His father’s words echoed in his mind. My Messiah. Is this what he’d intended? Aloram’s memory flashed again, his vision replaced by an inner vision, and he saw his father standing over a stone altar, a strange knife clasped in his hands over the chest of a young boy, his body covered by a white cloth. Aloram’s father was smiling as the world around him turned black, consumed by abyssal flames. On his lips, Aloram read the words: “From generations: you,” and then all turned to darkness.
Aloram’s vision returned to the present. A brave two of his servants had risen to support him, each with an arm under one of his own, lifting him, keeping him from falling. He’d gone unconscious on his feet during the vision, it seemed. Silence dominated the courtyard, interrupted only by the stifled moans and coughs of his fourteen. All of Aloram’s strength had left him, and without the support of the two to either side of him, he would have collapsed to the ground. Behind where they stood, a before-hidden gate stood open, revealing a steep staircase that led to the open plaza of the monastery above.
“Take us from this place,” Aloram croaked, his voice a hoarse whisper from his ravaged throat. “Find a place for us,” Aloram coughed, his whole body heaving, shuddering in the arms of those that held him. His eyes expanded, pain wracking his chest as he heaved heavy breaths. “A safe place to,” he almost said hide, then corrected himself, “to rest.”
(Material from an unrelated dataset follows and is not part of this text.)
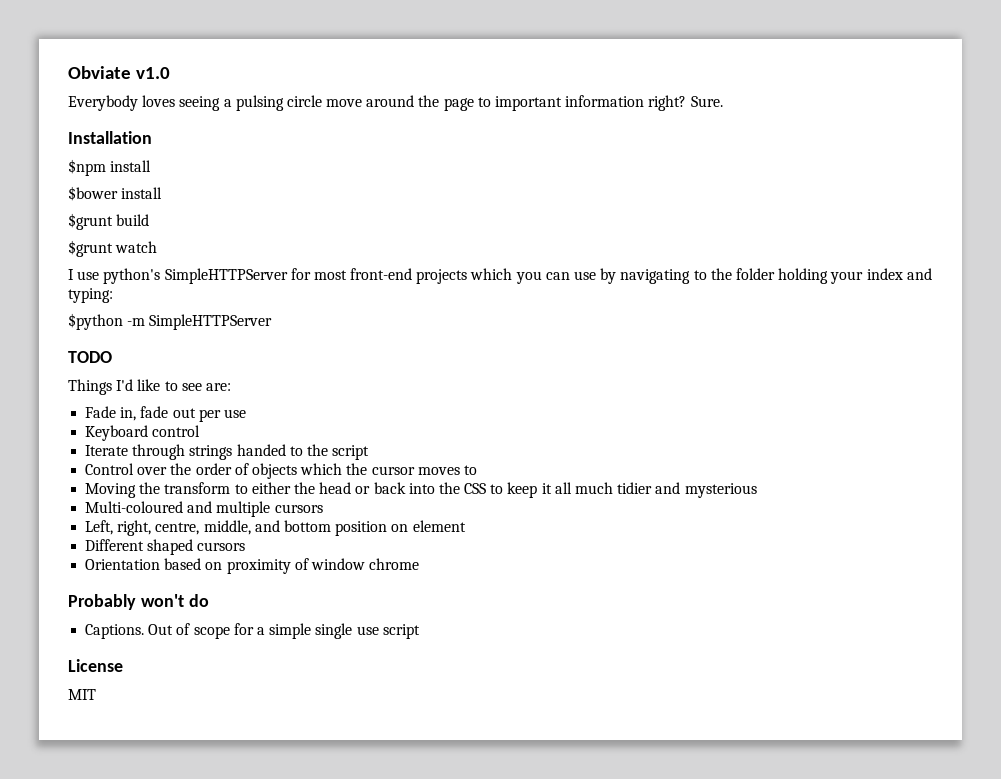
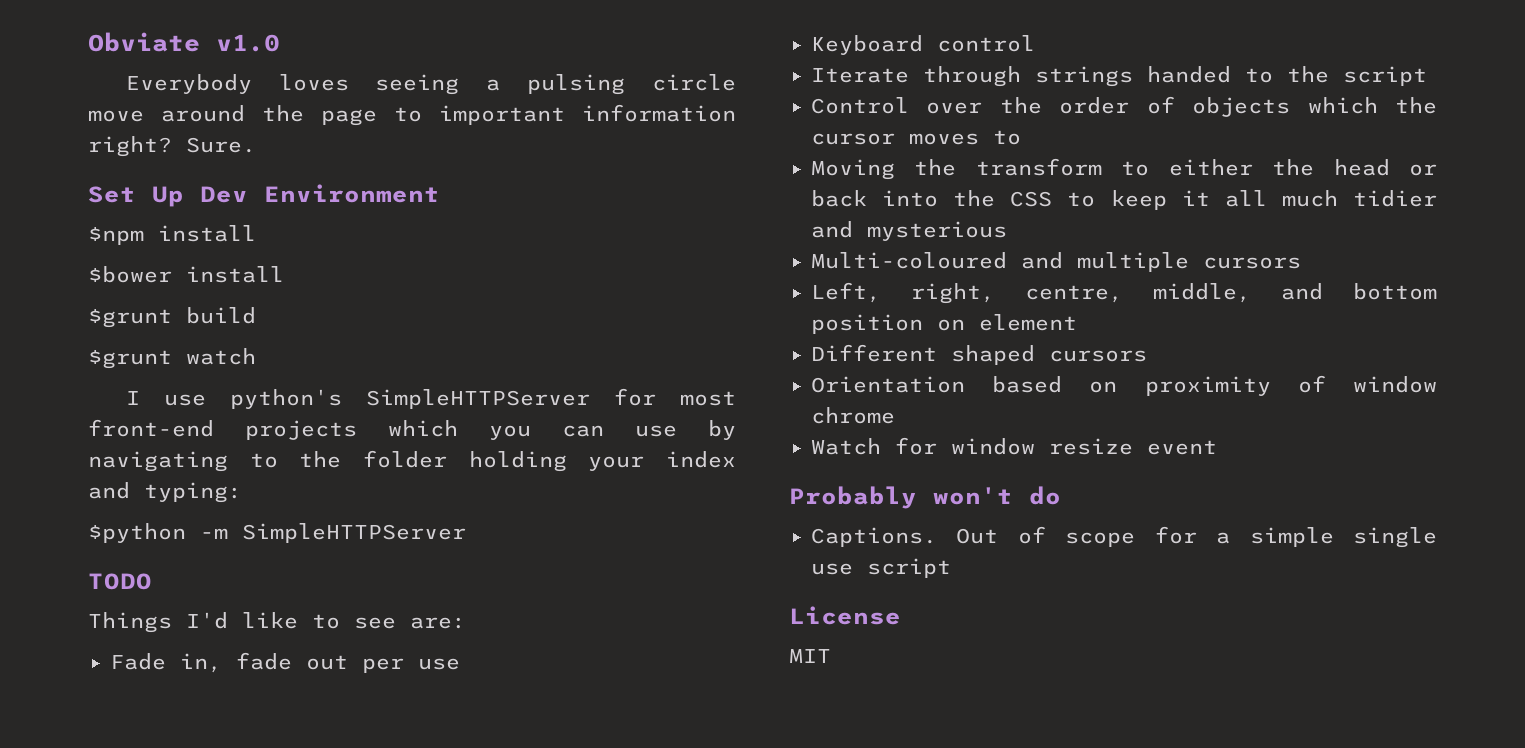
[68,131,152,144] Installation -> [88,184,440,207] Set Up Dev Environment
(420, 564) none -> [811,437,1217,455] // Watch for window resize event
The inmate on his right, a tall, broad-shouldered man with a beard and a scar extending from behind his right ear down to his collarbone, nodded. “Aye, as you say,” he said and met eyes with the prisoner on his other side. They wouldn’t be able to kill him. Even if they might’ve succeeded, they wouldn’t risk it. If they helped him now, stayed by his side, this “Aloram” would recognize them as his most faithful. They would be rewarded, and if they escaped, they would be his most trusted.
Aloram’s head lolled forwards, and he slipped into unconsciousness. He was surprisingly heavy for his size, and Guro grunted under his weight. “Let’s go,” Guro said, and Ru, the lanky boy with a shock of red hair, no older than sixteen, whom Aloram had saved, nodded, hefting Aloram’s arm until his shoulder was set under Aloram’s armpit. As they started forwards, the other twelve rose to join them. They foraged weapons and some scraps of armor from the dead guards, pilfered keys, and formed two columns of five behind the pair. Two went in front as a forward guard, and in that formation, they ascended the stairs.